When he was 10 years old the river took some of him away with it: the water turned into wine and it felt like God was looking straight at him.
Whose Faces I Do Not Recall by likethesun2
Here’s a perspective I’ve never seen written before: Father Maloney’s. There are a few spots here and there where I didn’t agree with characterization, but those are more than eclipsed by a truly wonderful understanding of the experience and job of a combat chaplain. Maloney’s take on Lipton in particular is beautiful; watch also for the single, chilling observation on Speirs. Definitely read this.
When the men have settled into their positions, he begins to walk down the line.
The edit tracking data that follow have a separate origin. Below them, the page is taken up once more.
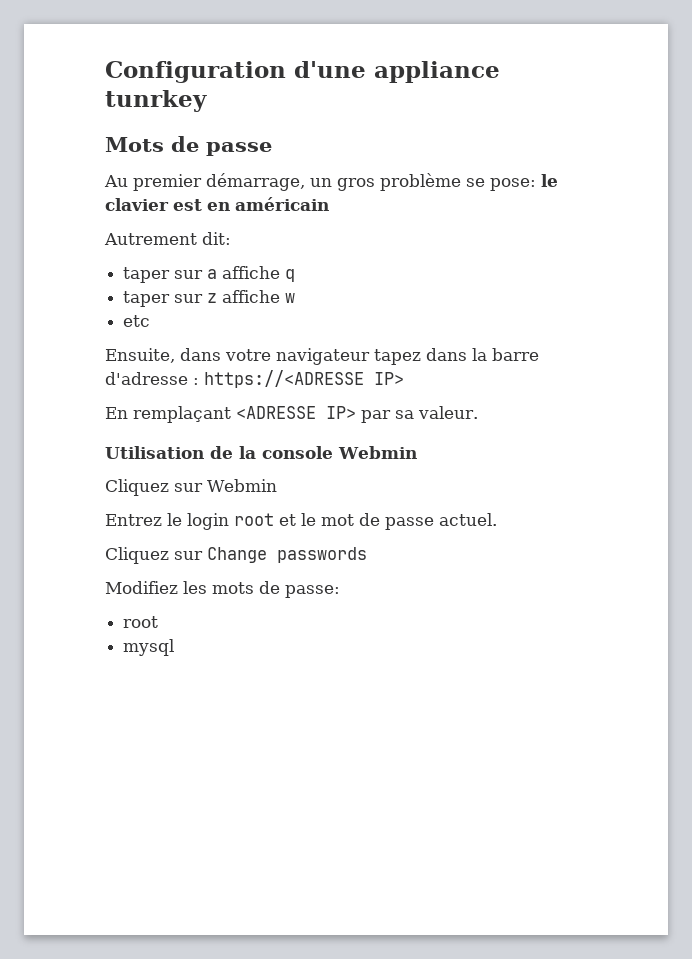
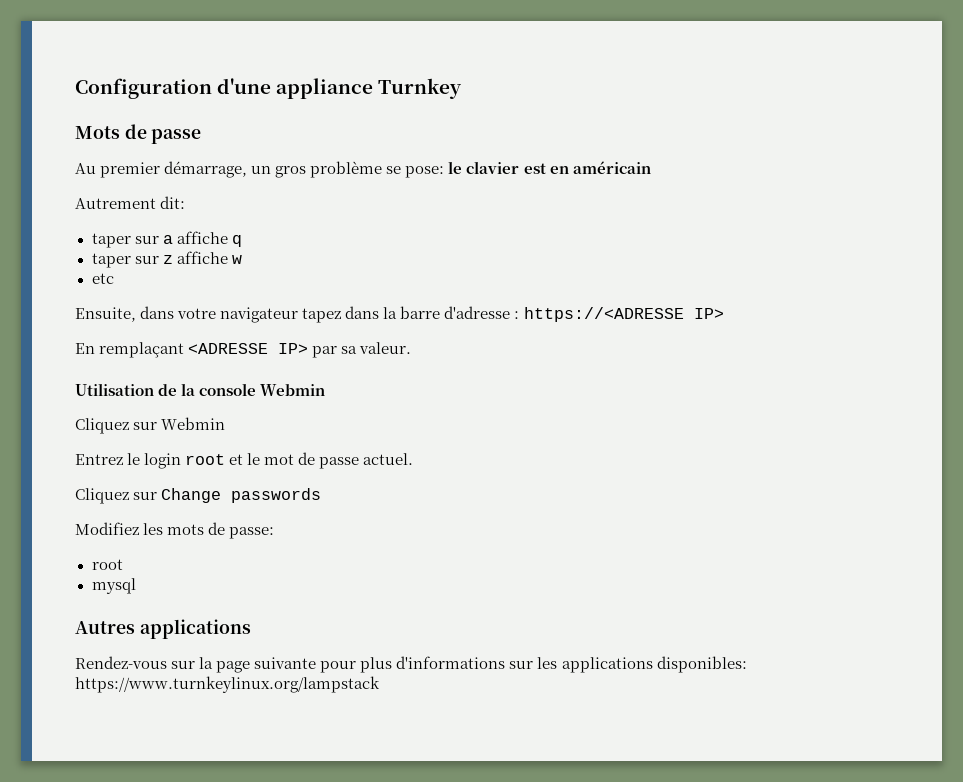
- Configuration d'une appliance tunrkey
+ Configuration d'une appliance Turnkey
+ Autres applications
+ Rendez-vous sur la page suivante pour plus d'informations sur les applications disponibles: https://www.turnkeylinux.org/lampstack

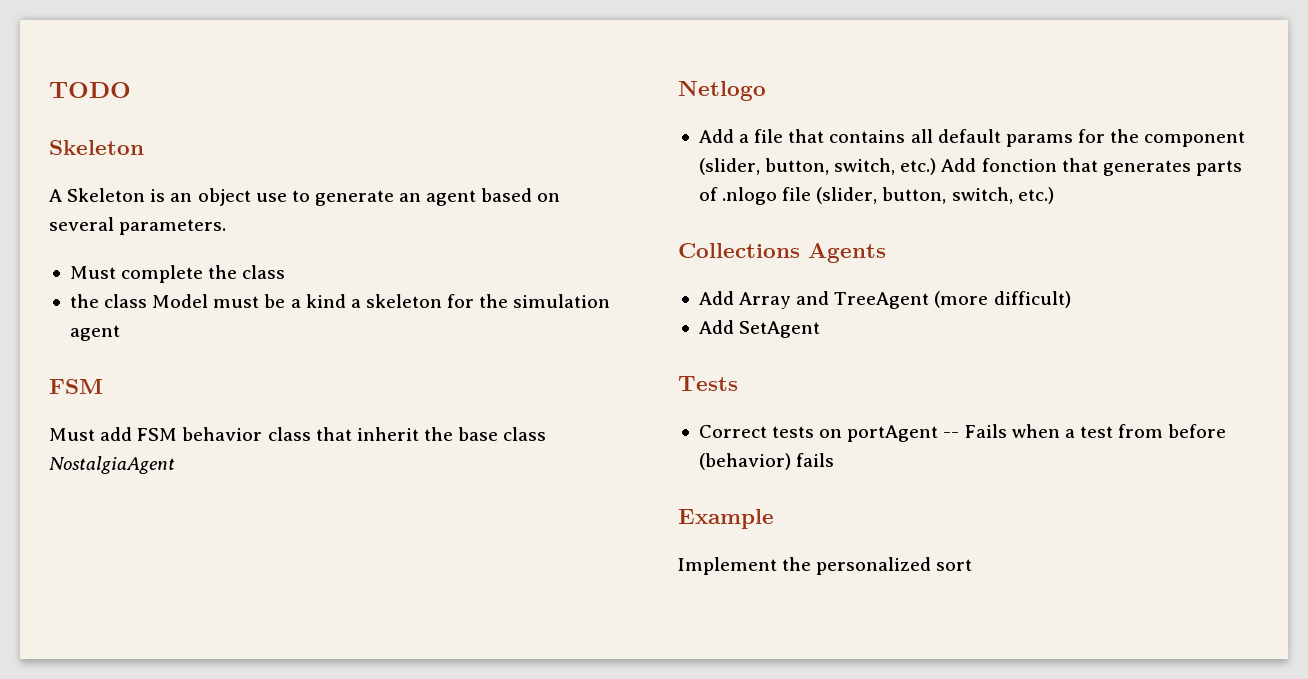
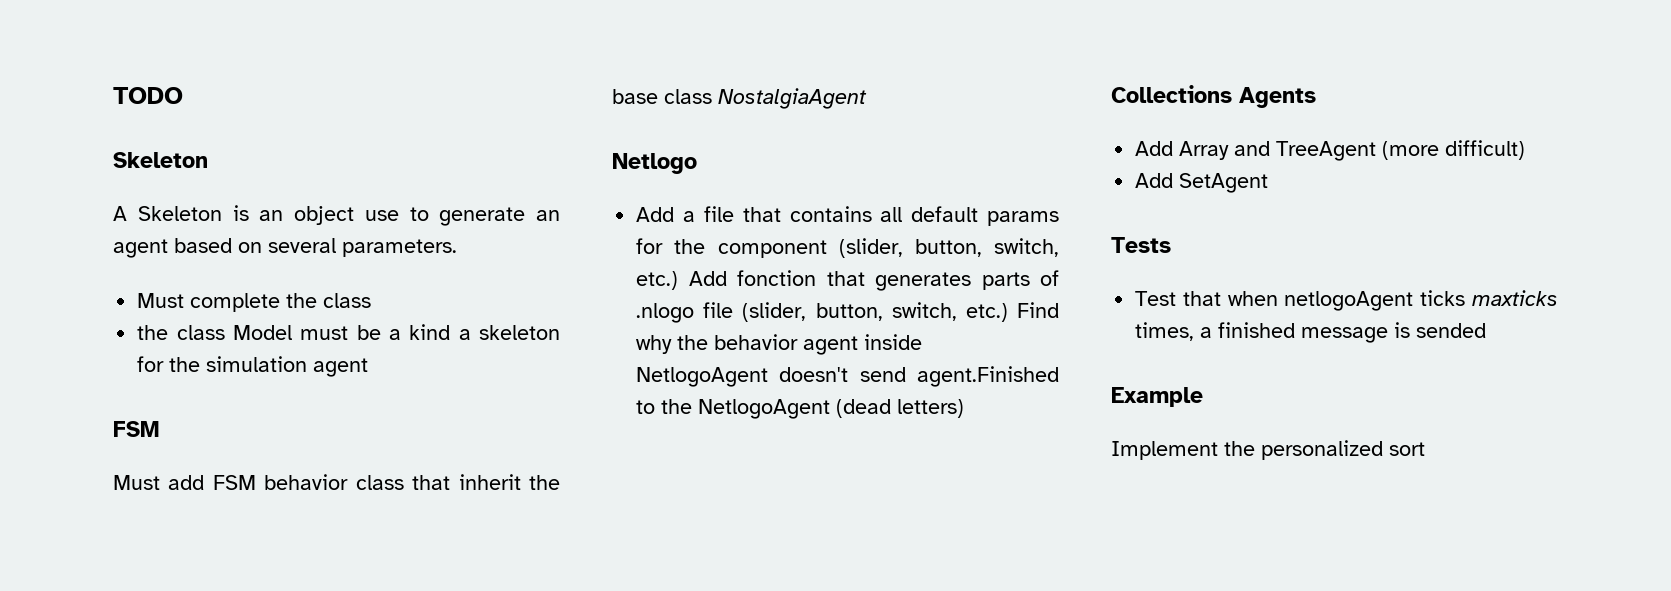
- Add a file that contains all default params for the component (slider, button, switch, etc.) Add fonction that generates parts of .nlogo file (slider, button, switch, etc.)
+ Add a file that contains all default params for the component (slider, button, switch, etc.) Add fonction that generates parts of .nlogo file (slider, button, switch, etc.) Find why the behavior agent inside NetlogoAgent doesn't send agent.Finished to the NetlogoAgent (dead letters)
- Correct tests on portAgent -- Fails when a test from before (behavior) fails
+ Test that when netlogoAgent ticks maxticks times, a finished message is sended

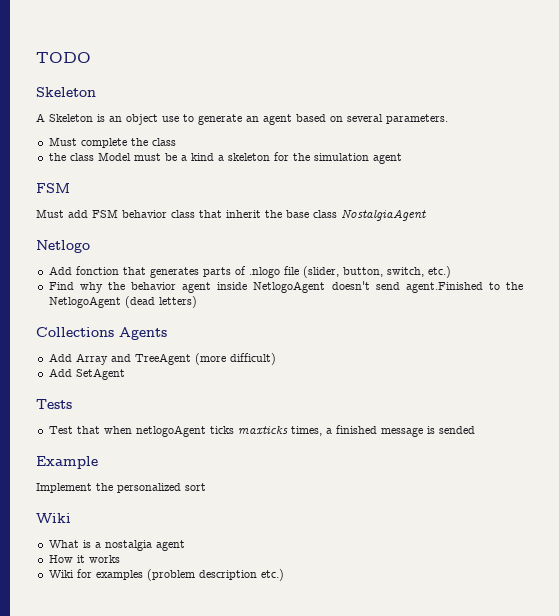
- Add a file that contains all default params for the component (slider, button, switch, etc.) Add fonction that generates parts of .nlogo file (slider, button, switch, etc.) Find why the behavior agent inside NetlogoAgent doesn't send agent.Finished to the NetlogoAgent (dead letters)
+ Add fonction that generates parts of .nlogo file (slider, button, switch, etc.)
+ Find why the behavior agent inside NetlogoAgent doesn't send agent.Finished to the NetlogoAgent (dead letters)
  Implement the personalized sort
+ Wiki
+ What is a nostalgia agent
+ How it works
+ Wiki for examples (problem description etc.)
He thinks that perhaps this will be like the day before the jump, a time for confessions, but the men look at him blankly as he goes by, lost in themselves. There is no Bill Guarnere to swagger up with his strange mixture of deference and aggression and say, “Father, gotta tell you somethin’.” There is no Skip Muck to flag him down enthusiastically and say, “Father, I’ve swum the Niagara and I’ve jumped out of a plane and I’ll do this, but I’m sure not gonna do it before I get rid of some little liabilities.” There are no more pressing secrets to be shared among the living. The only secrets left are in the blasted foxholes, the blood in the snow: the abstruse codes of disappearance.